In the listing below, a line holding "TOTAL | Buffer: 69.57 -> 58.03" and a line holding "TOTAL | c2_c3: 40.917 -> 40.916" mark the range. Retype both exactly, with all lines between them.

**Dataset:**
- - - - -
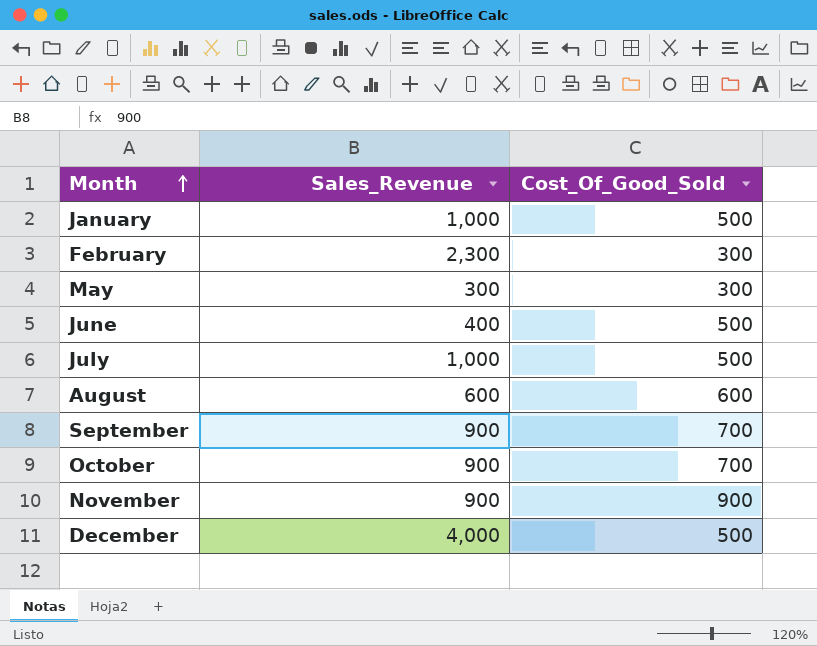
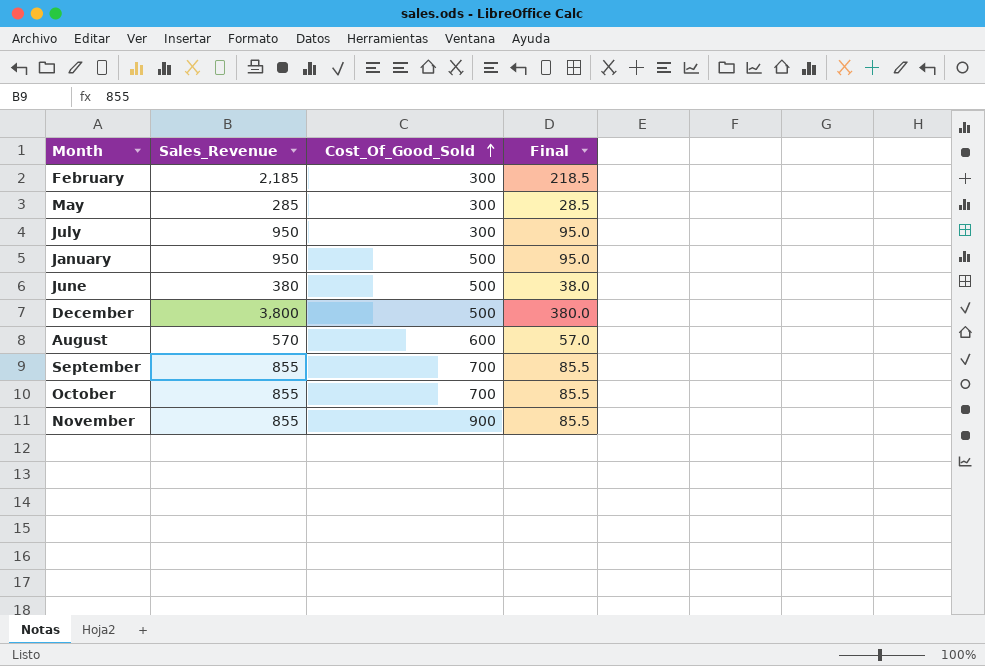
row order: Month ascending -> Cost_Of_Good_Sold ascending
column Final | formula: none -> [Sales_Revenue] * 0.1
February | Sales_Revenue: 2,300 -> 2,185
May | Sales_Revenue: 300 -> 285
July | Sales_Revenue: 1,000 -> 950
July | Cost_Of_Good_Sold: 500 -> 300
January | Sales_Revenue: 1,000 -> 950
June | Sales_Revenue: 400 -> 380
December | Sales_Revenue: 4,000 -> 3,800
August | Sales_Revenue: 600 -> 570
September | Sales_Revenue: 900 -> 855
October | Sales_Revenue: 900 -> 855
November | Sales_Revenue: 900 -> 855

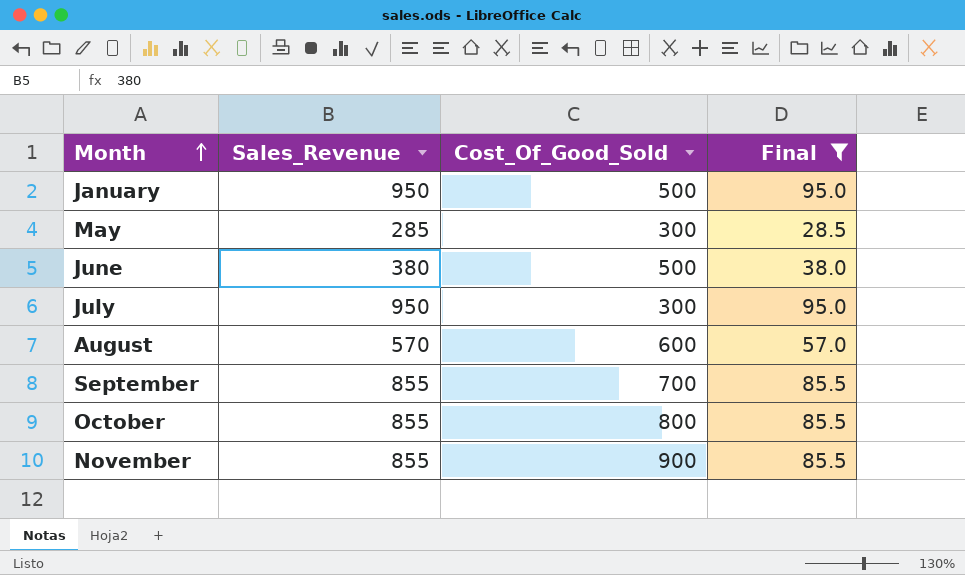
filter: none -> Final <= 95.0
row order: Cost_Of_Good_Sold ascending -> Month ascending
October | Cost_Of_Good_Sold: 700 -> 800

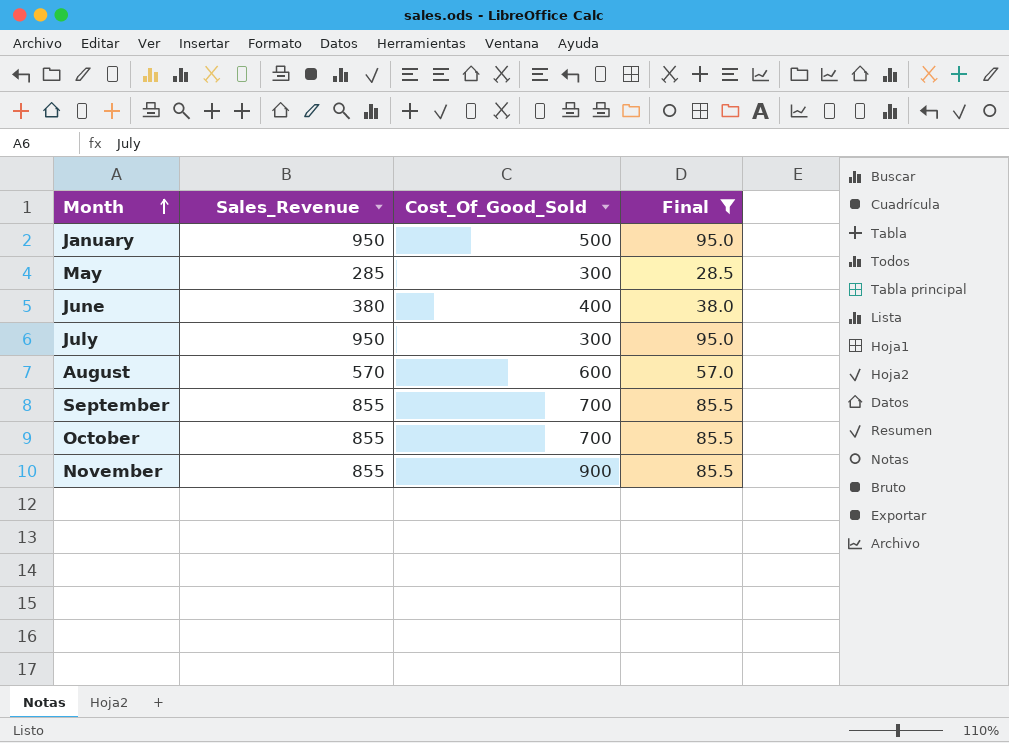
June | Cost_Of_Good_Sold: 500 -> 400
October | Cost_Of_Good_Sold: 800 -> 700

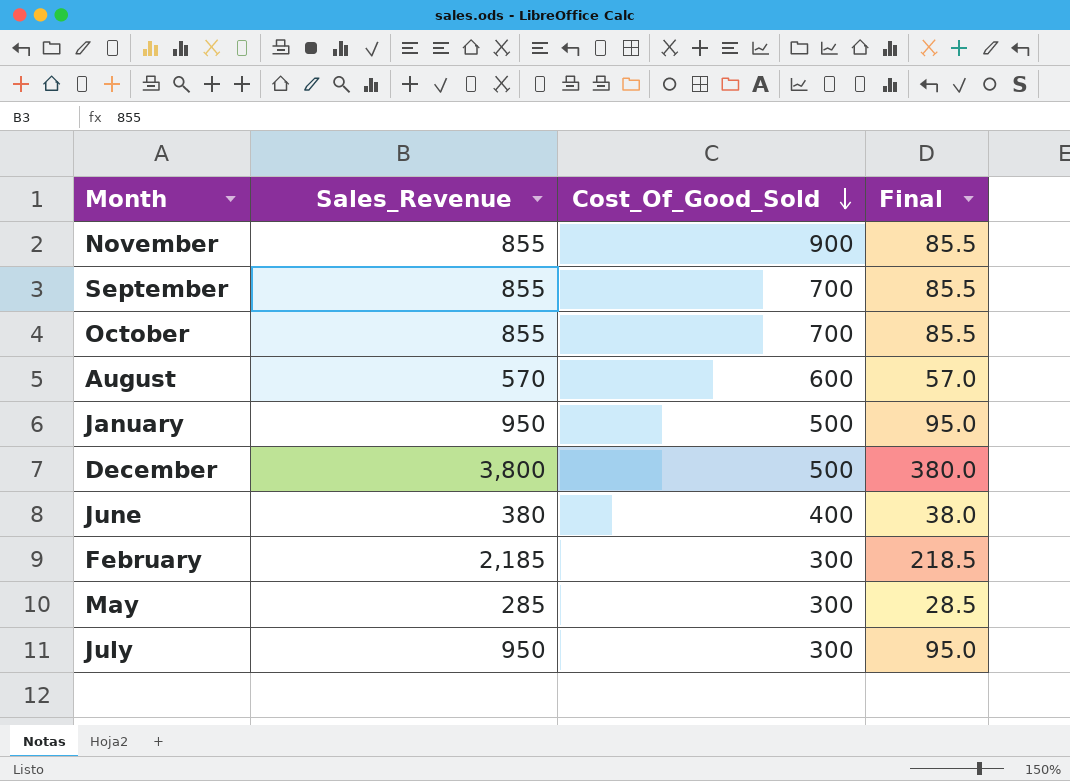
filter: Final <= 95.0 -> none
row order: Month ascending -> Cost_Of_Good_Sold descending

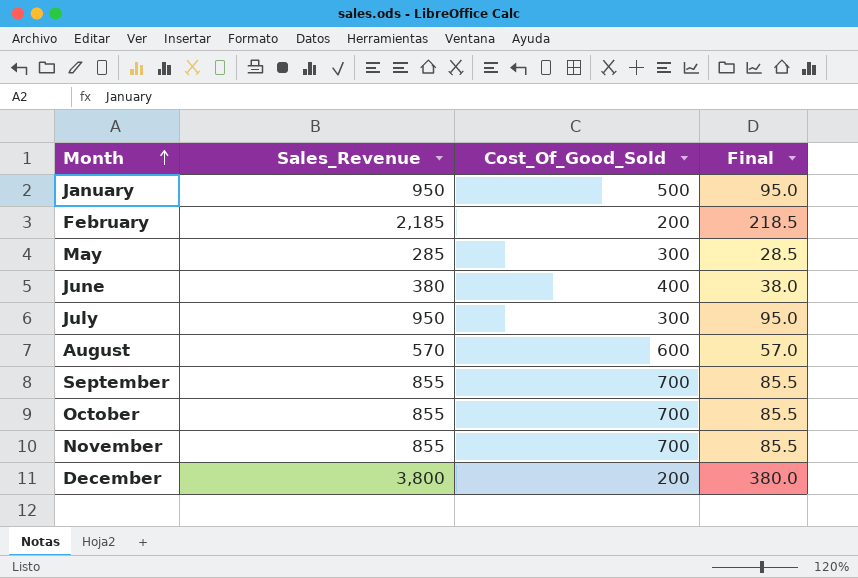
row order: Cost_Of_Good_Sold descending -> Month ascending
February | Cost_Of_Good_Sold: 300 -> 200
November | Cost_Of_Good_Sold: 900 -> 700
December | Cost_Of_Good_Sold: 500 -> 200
- - - - -
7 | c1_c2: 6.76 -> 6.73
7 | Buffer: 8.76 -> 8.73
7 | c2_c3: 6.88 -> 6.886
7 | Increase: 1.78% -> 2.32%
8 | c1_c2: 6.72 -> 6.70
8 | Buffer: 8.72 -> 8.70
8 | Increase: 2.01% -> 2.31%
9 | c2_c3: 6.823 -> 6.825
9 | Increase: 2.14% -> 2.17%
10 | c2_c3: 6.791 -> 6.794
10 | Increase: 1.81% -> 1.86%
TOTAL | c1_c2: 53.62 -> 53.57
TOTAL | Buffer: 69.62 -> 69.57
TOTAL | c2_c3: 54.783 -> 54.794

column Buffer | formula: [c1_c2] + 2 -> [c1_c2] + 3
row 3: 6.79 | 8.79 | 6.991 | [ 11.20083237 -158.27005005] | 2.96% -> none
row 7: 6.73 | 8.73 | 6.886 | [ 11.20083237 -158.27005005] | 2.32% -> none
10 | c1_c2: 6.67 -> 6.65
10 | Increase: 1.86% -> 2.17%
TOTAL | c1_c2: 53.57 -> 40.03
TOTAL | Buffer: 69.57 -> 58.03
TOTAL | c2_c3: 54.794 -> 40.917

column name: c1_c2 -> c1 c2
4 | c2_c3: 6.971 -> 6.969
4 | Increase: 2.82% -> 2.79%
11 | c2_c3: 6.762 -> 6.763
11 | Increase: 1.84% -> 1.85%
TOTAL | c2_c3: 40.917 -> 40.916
- - - - -
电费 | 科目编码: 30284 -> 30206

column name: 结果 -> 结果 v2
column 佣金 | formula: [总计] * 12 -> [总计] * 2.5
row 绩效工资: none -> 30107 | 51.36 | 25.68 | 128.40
- - - - -
**Exercise answer:**
TOTAL | Buffer: 69.57 -> 58.03
TOTAL | c2_c3: 54.794 -> 40.917

column name: c1_c2 -> c1 c2
4 | c2_c3: 6.971 -> 6.969
4 | Increase: 2.82% -> 2.79%
11 | c2_c3: 6.762 -> 6.763
11 | Increase: 1.84% -> 1.85%
TOTAL | c2_c3: 40.917 -> 40.916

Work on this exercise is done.